» **WHAT YOU NEED TO DO**
Find the word "fhstp" in the records and copy every line where it occurs.

» **SUPPLIED INFORMATION**
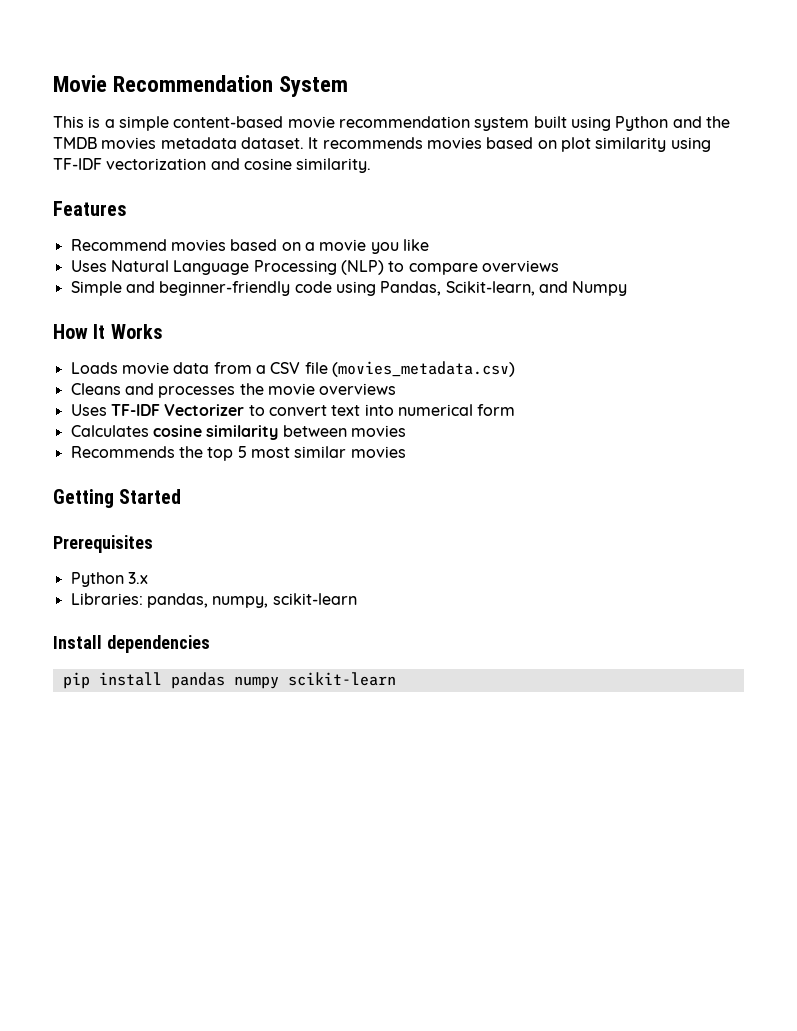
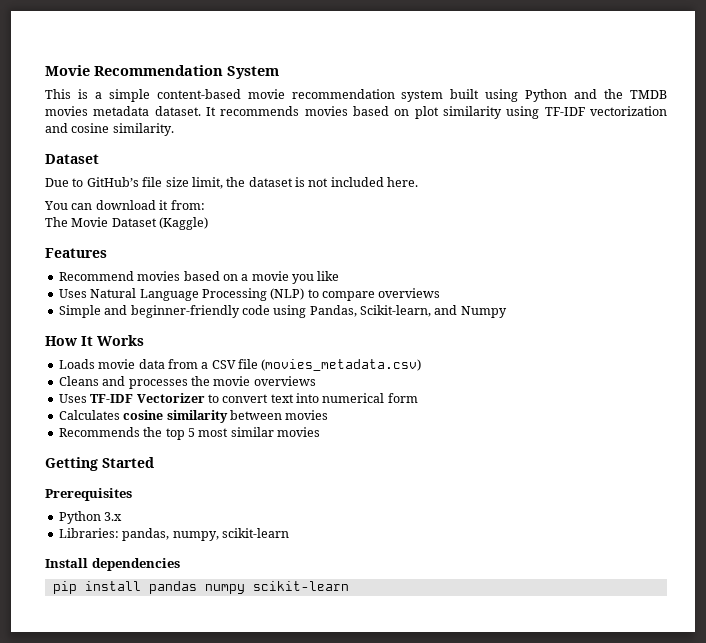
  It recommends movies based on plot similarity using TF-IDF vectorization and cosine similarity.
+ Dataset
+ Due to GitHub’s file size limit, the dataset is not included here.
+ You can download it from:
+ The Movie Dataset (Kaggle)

--

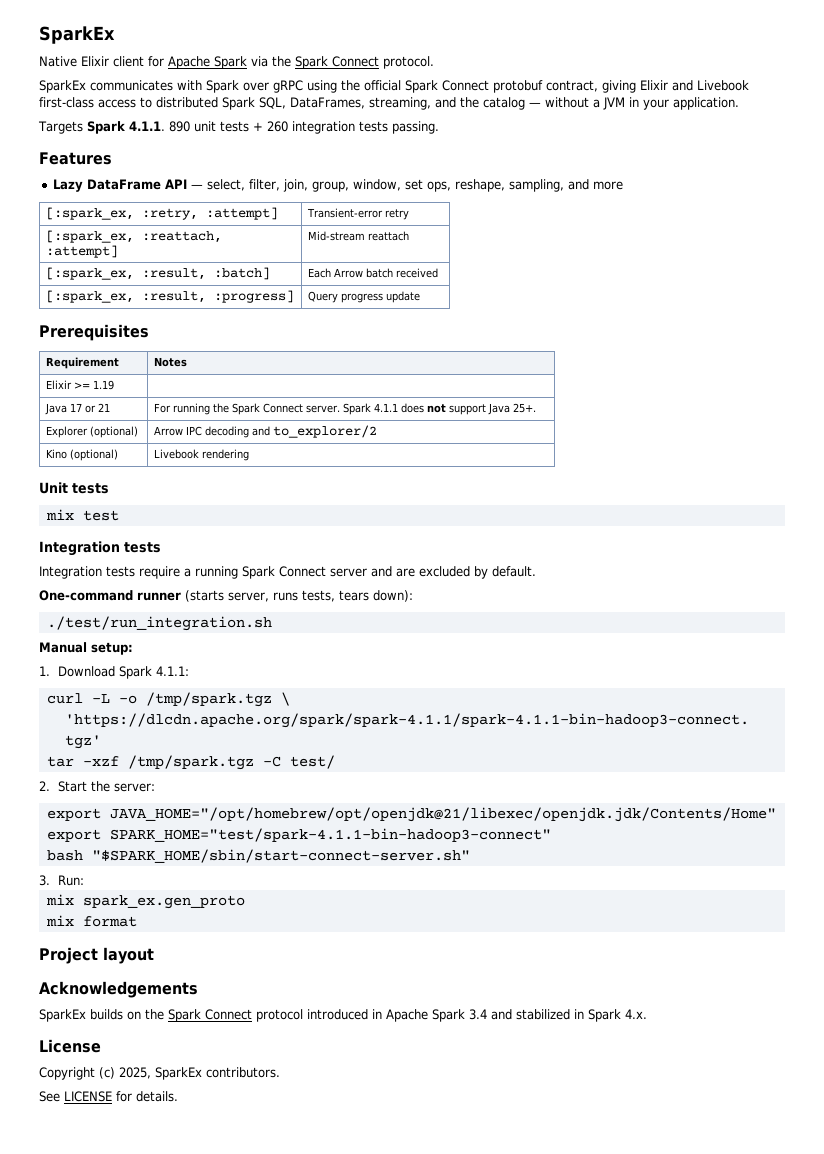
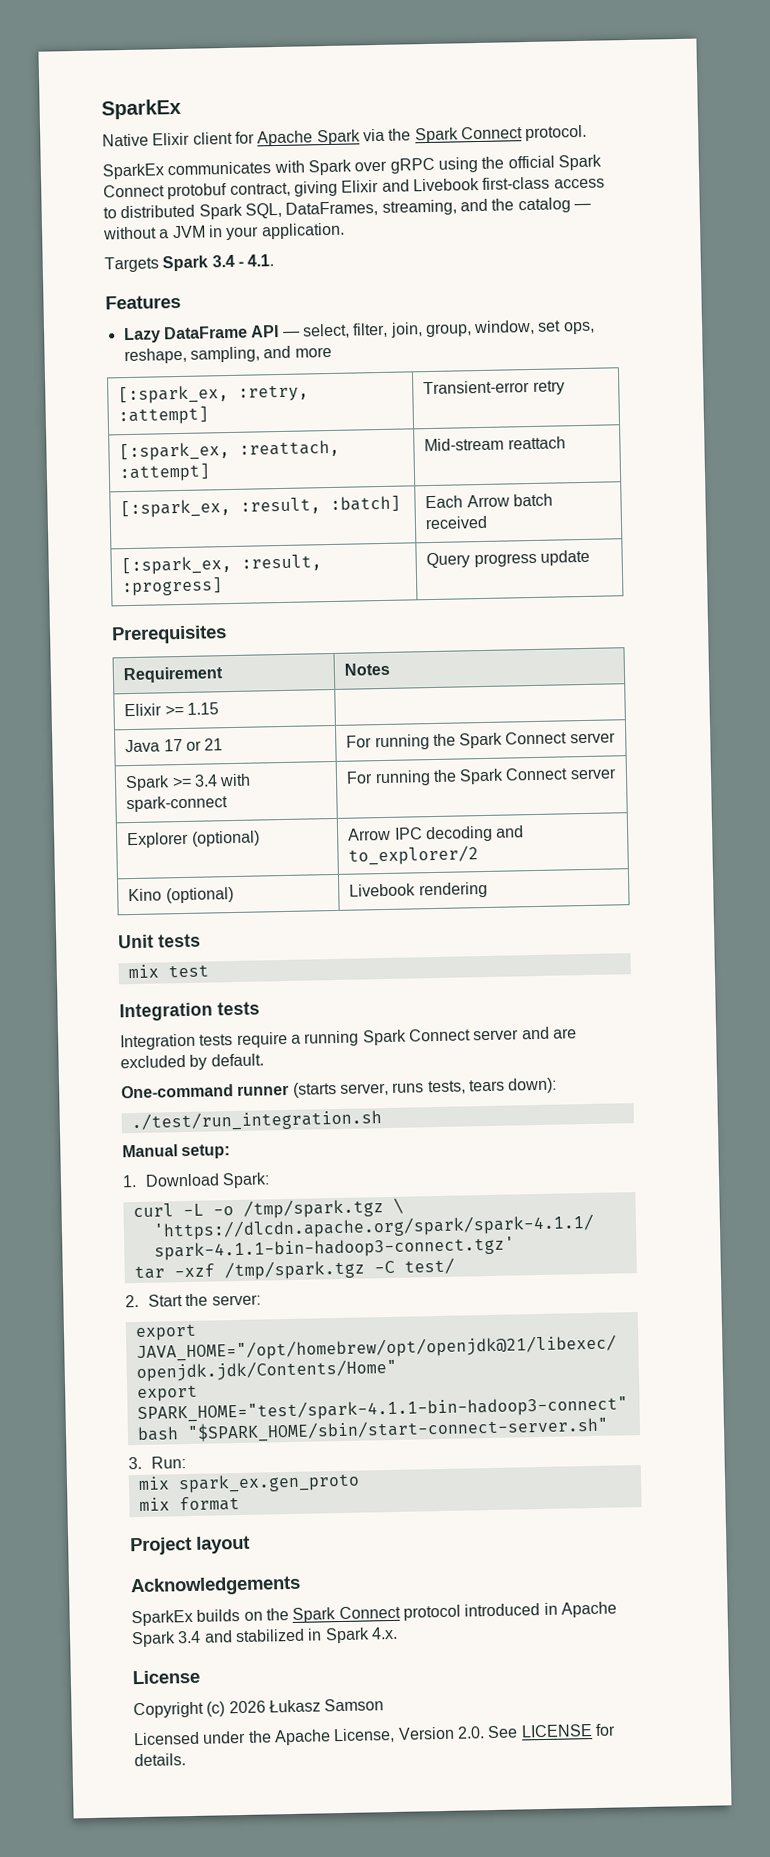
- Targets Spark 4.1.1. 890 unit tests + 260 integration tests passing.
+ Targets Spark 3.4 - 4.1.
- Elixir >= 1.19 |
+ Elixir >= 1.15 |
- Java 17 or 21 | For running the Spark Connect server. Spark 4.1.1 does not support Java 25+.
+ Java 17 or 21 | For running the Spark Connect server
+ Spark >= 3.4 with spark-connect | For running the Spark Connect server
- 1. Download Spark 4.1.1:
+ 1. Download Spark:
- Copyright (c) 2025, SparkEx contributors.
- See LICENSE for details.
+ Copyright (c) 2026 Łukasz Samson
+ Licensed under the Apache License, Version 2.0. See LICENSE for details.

---

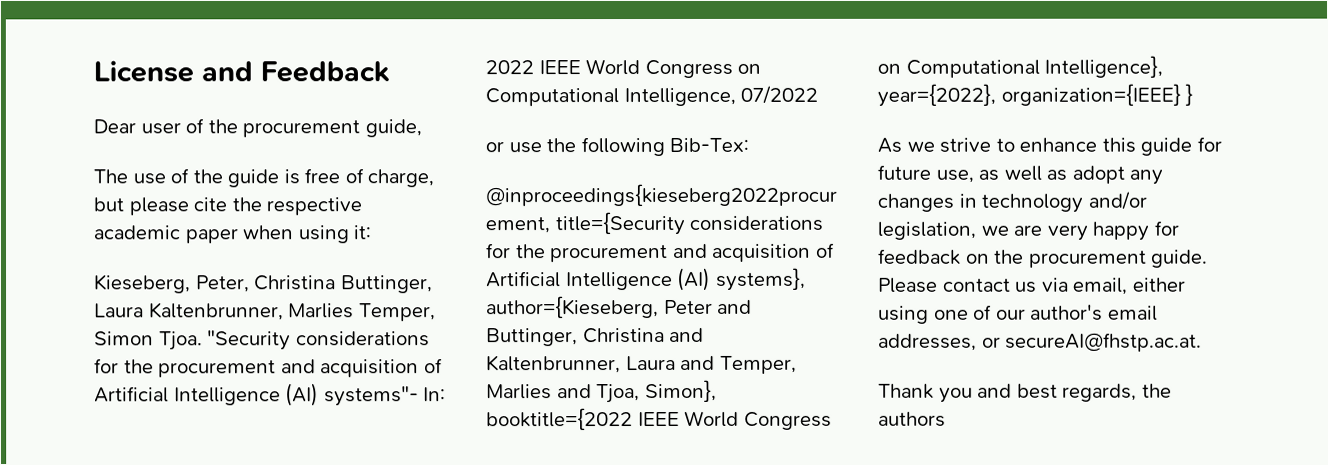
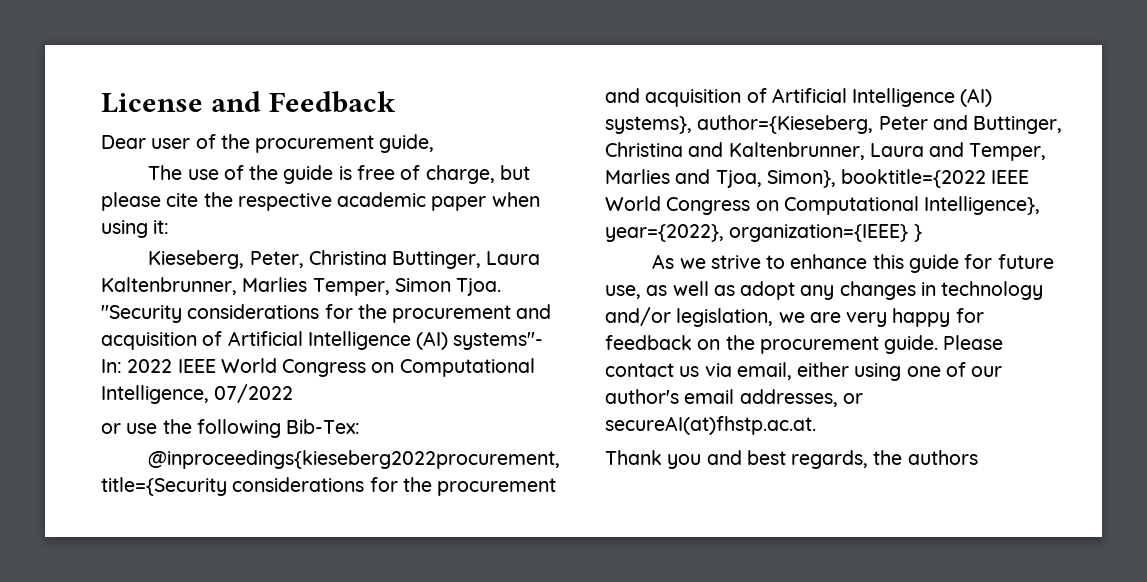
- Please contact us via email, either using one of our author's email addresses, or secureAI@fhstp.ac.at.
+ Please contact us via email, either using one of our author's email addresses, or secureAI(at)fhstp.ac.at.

» **RESULT BELOW**
- Please contact us via email, either using one of our author's email addresses, or secureAI@fhstp.ac.at.
+ Please contact us via email, either using one of our author's email addresses, or secureAI(at)fhstp.ac.at.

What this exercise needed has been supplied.